Follow the setup steps in the lins05/slackbot repository.
slackbot_settings.py:
PAGERDUTY_TOKEN = 'mytoken'
PAGERDUTY_SCHEDULE_ID = 'ABCDEFG'
PAGERDUTY_USERNAME_EMAIL_DOMAIN = 'adobe.com'
See the slackbot/plugins/oncall.py
file for examples of using the PagerDuty integration.
Before spaCy can be used, it must have a model trained for text categorization or text labels. Please note that message routing is currently only capable based on labels and not any other spaCy document properties.
If you already have a spaCy textcat model to use, you may skip this section completely.
You can use Yuri to classify slack messages, train a spaCy model, and test it. In the end you should have a directory containing the spaCy model files.
slackbot_settings.py:
SPACY_MODEL = '/model/dir'
This is the same directory that was generated using yuri or by manually training a spaCy model.

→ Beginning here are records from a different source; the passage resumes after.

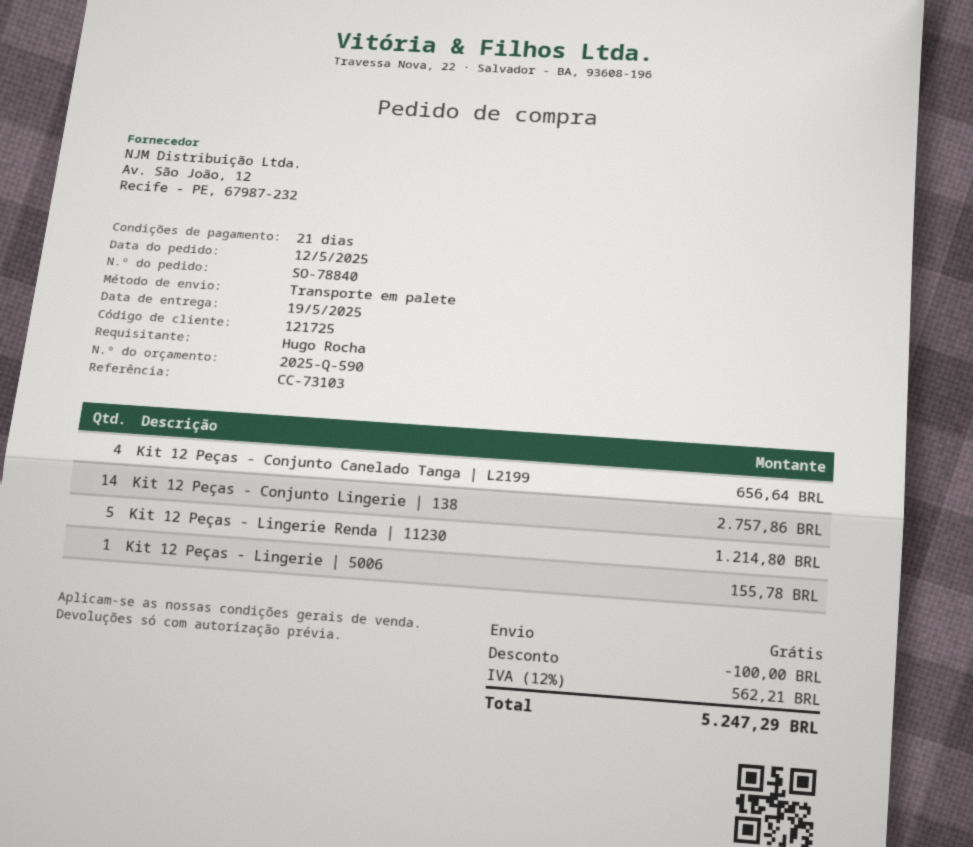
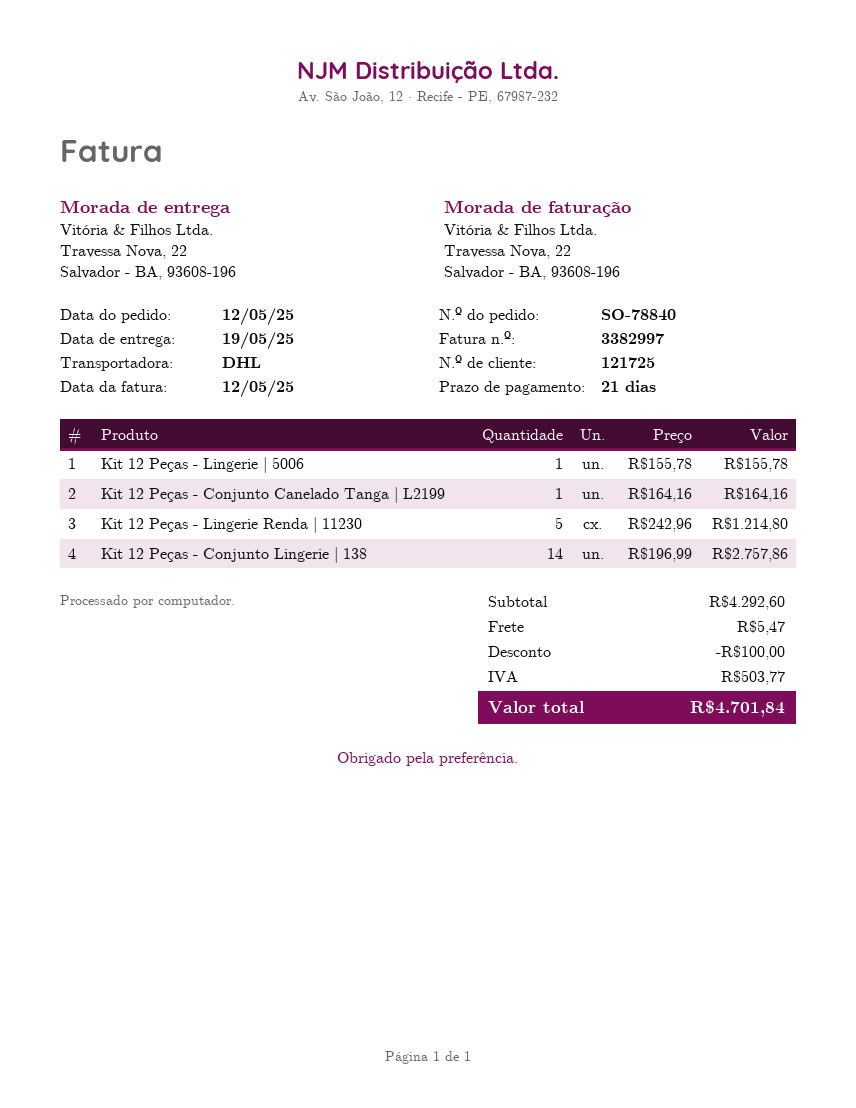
shipping method: pallet freight -> DHL
Kit 12 Peças - Conjunto Canelado Tanga | L2199: 4 for 656.64 -> 1 for 164.16
shipping: 0.00 -> 5.47
tax: 562.21 -> 503.77
total: 5247.29 -> 4701.84

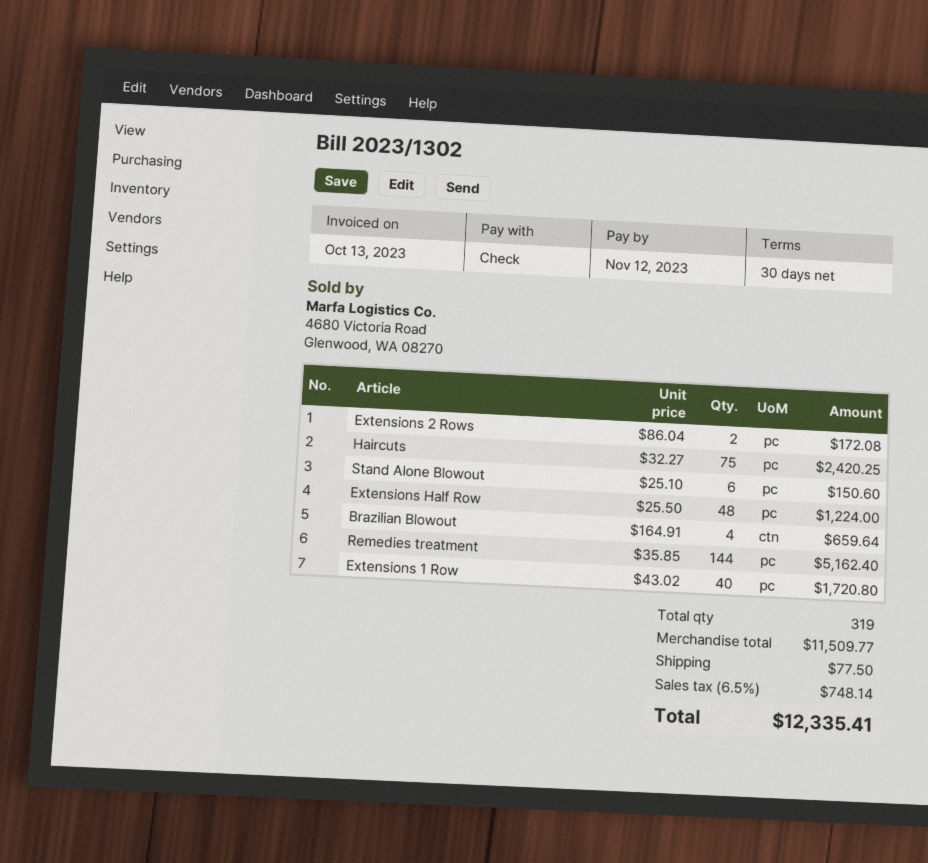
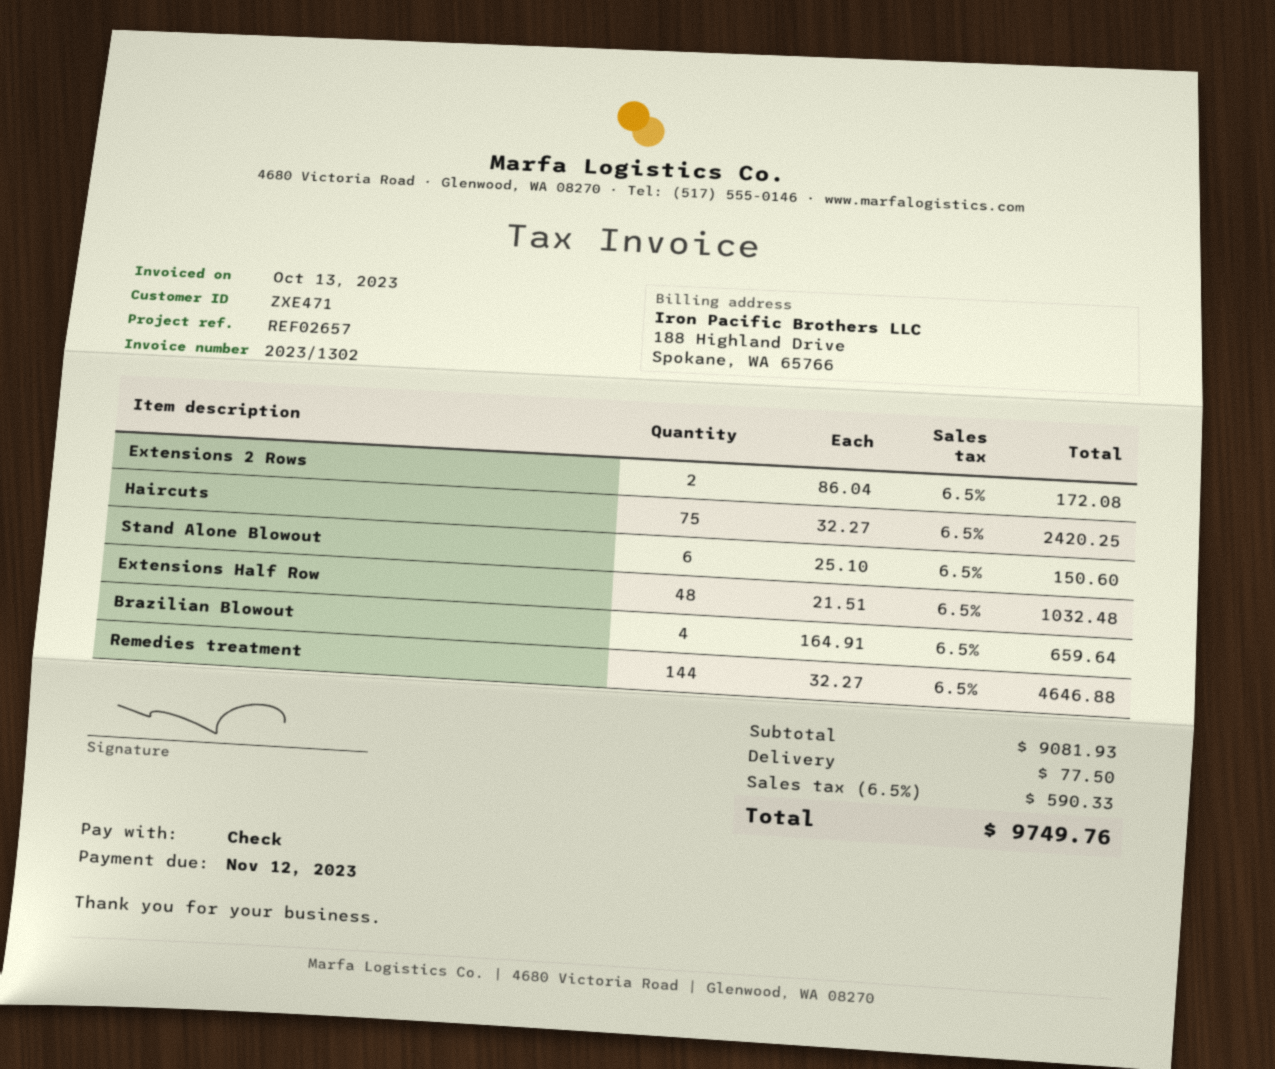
Extensions Half Row: 48 x 25.50 = 1224.00 -> 48 x 21.51 = 1032.48
Remedies treatment: 144 x 35.85 = 5162.40 -> 144 x 32.27 = 4646.88
Extensions 1 Row: 40 x 43.02 = 1720.80 -> none
subtotal: 11509.77 -> 9081.93
tax: 6.5% = 748.14 -> 6.5% = 590.33
total: 12335.41 -> 9749.76

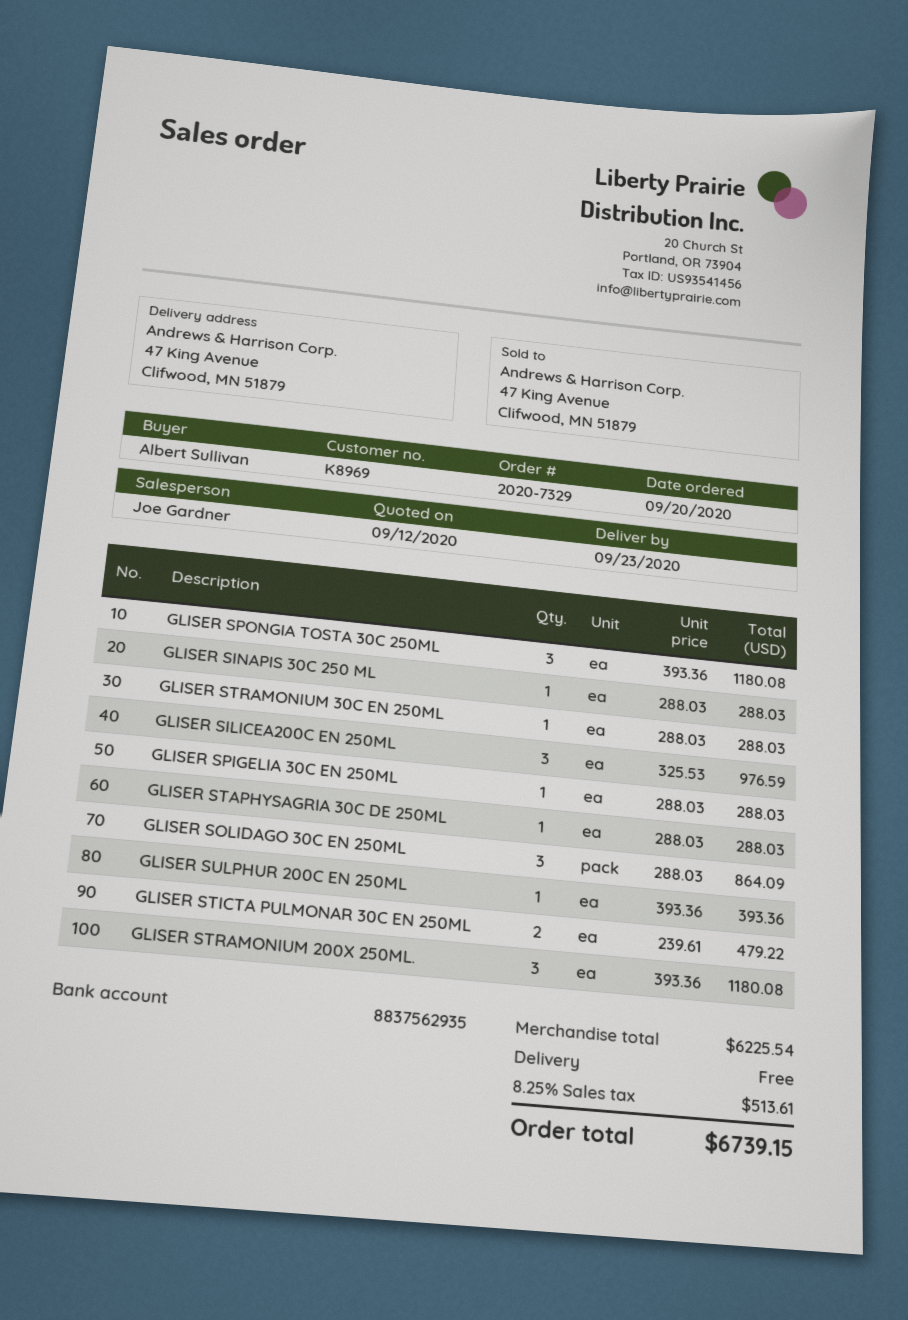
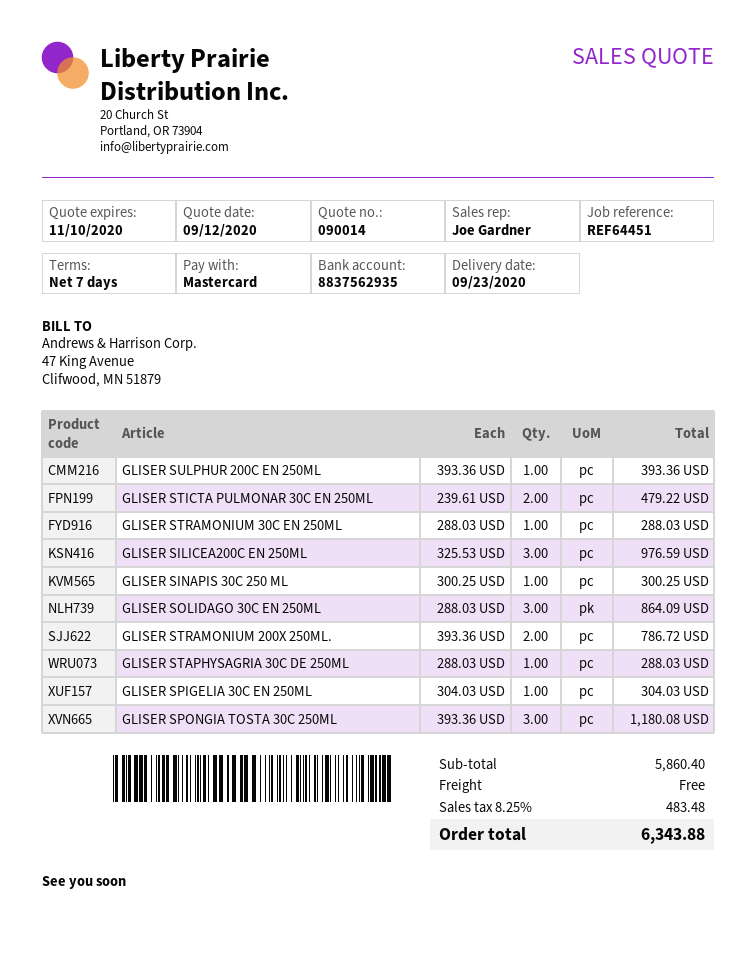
GLISER SINAPIS 30C 250 ML: 1 x 288.03 = 288.03 -> 1 x 300.25 = 300.25
GLISER SPIGELIA 30C EN 250ML: 1 x 288.03 = 288.03 -> 1 x 304.03 = 304.03
GLISER STRAMONIUM 200X 250ML.: 3 x 393.36 = 1180.08 -> 2 x 393.36 = 786.72
subtotal: 6225.54 -> 5860.40
tax: 8.25% = 513.61 -> 8.25% = 483.48
total: 6739.15 -> 6343.88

See the slackbot/plugins/nlp.py
file for examples of using NLP in your plugins.
To release a new version of this library, install bump2version
into a virtualenv, and then
call bump2version <part>
where part is major
, minor
, or patch
to update a certain part
of the version number. Then push the tag and the master branch. The tagged version will be
built on travis-ci.org and released to pypi and docker.